Getting the Most for your Money


Menard’s efforts are based on the total quality management (TQM) movement that many U.S. companies dismissed and Japan embraced just after World War II (and later used so effectively to dominate the foreign car market in the U.S.). Intel embraced TQM in the ’80s to deal with quality issues.

Using TQM in this manner means three things: discipline, data and analysis.

“Good discipline says you collect data, you analyze it, and then you make decisions,” said Menard. “Business value it just that—it’s project management 101. It gives you a chance to make a better decision verses a gut-reaction. And then you can measure it after the fact to see whether or not you did get the kind of results you expected.”

To handle all of this tracking and analysis may seem like a daunting task requiring a huge department but Menard does all of this with just 10 or so full-time staff and the part-time efforts of some 100 project managers. This is a lot compared to just last year when there was only one, full-time person devoted to the value program.

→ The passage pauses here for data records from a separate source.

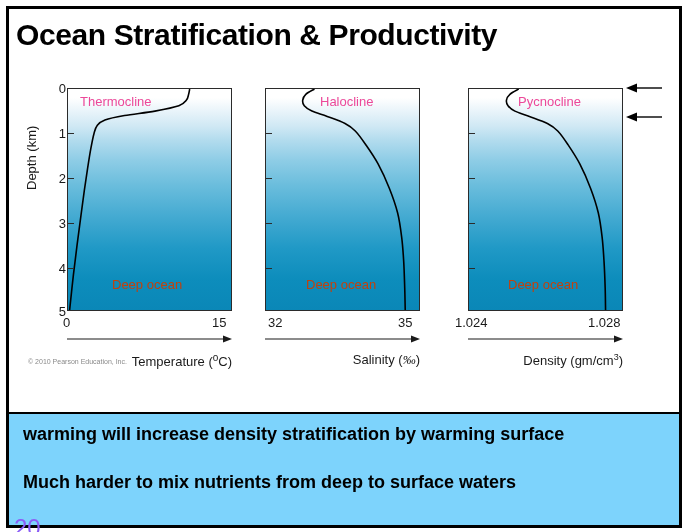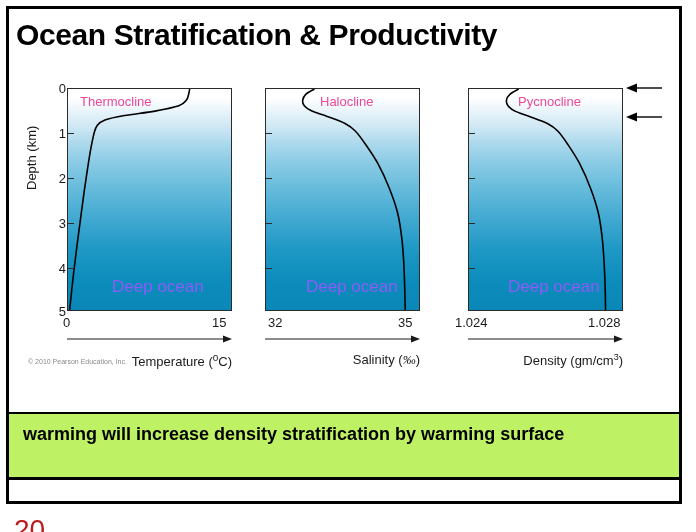--- a/index.html
+++ b/index.html
@@ -75,22 +75,22 @@
     height: 100%;
   }
   .cline-label {
     position: absolute;
     font-size: 13px;
     color: #ec4899;
     white-space: nowrap;
   }
   .deep-label {
     position: absolute;
-    font-size: 17px;
-    color: #8b5cf6;
+    font-size: 13px;
+    color: #c2410c;
     white-space: nowrap;
   }
   
   #depth-axis {
     position: absolute;
     left: 40px;
     top: 0px;
     width: 30px;
     height: 240px;
   }
@@ -157,44 +157,44 @@
     font-size: 7px;
     color: #8a8a8a;
     white-space: nowrap;
   }
   
   #bottom-box {
     position: absolute;
     left: 6px;
     top: 412px;
     width: 676px;
-    height: 68px;
+    height: 116px;
     border: 3px solid #000000;
     border-top: 2px solid #000000;
     box-sizing: border-box;
-    background: #bef264;
+    background: #7dd3fc;
   }
   .bullet-line {
     position: absolute;
     left: 14px;
     font-size: 18px;
     font-weight: bold;
     color: #000000;
     line-height: 21px;
     width: 640px;
   }
   #bullet-1 { top: 10px; }
   #bullet-2 { top: 58px; }
   
   #page-number {
     position: absolute;
     left: 14px;
     top: 514px;
-    font-size: 28px;
-    color: #b91c1c;
+    font-size: 24px;
+    color: #8b5cf6;
     overflow: hidden;
     height: 18px;
   }
 </style>
 </head>
 <body>
 
 <div id="slide">
 
   <div id="frame"></div>
@@ -284,17 +284,18 @@
       <line x1="36" y1="5" x2="9" y2="5" stroke="#000000" stroke-width="1.4"></line>
       <polygon points="0,5 11,0.5 11,9.5" fill="#000000"></polygon>
     </svg>
 
   </div>
 
   <div id="copyright">© 2010 Pearson Education, Inc.</div>
 
   <div id="bottom-box">
     <div class="bullet-line" id="bullet-1">warming will increase density stratification by warming surface</div>
+    <div class="bullet-line" id="bullet-2">Much harder to mix nutrients from deep to surface waters</div>
   </div>
 
   <div id="page-number">20</div>
 
 </div>
 
 </body></html>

“So it’s not that big an investment. I think sometimes people get scared off and think, ‘Oh, business value is so hard, we don’t have time to do it’; it isn’t that heavy lifting.”

To get over your reticence, start slow. You can’t measure everything, advises Menard, so focus on those factors that will be the easiest to tease out. You will also have to include your finance department to keep track of hard costs and the business units to make sure value is indeed being delivered.

And, until both of these groups sign off on the data, and finance does the math, only then can IT claim the numbers for themselves. “We can’t take credit for a business value result until the customer and the finance group say, ‘We agree’.”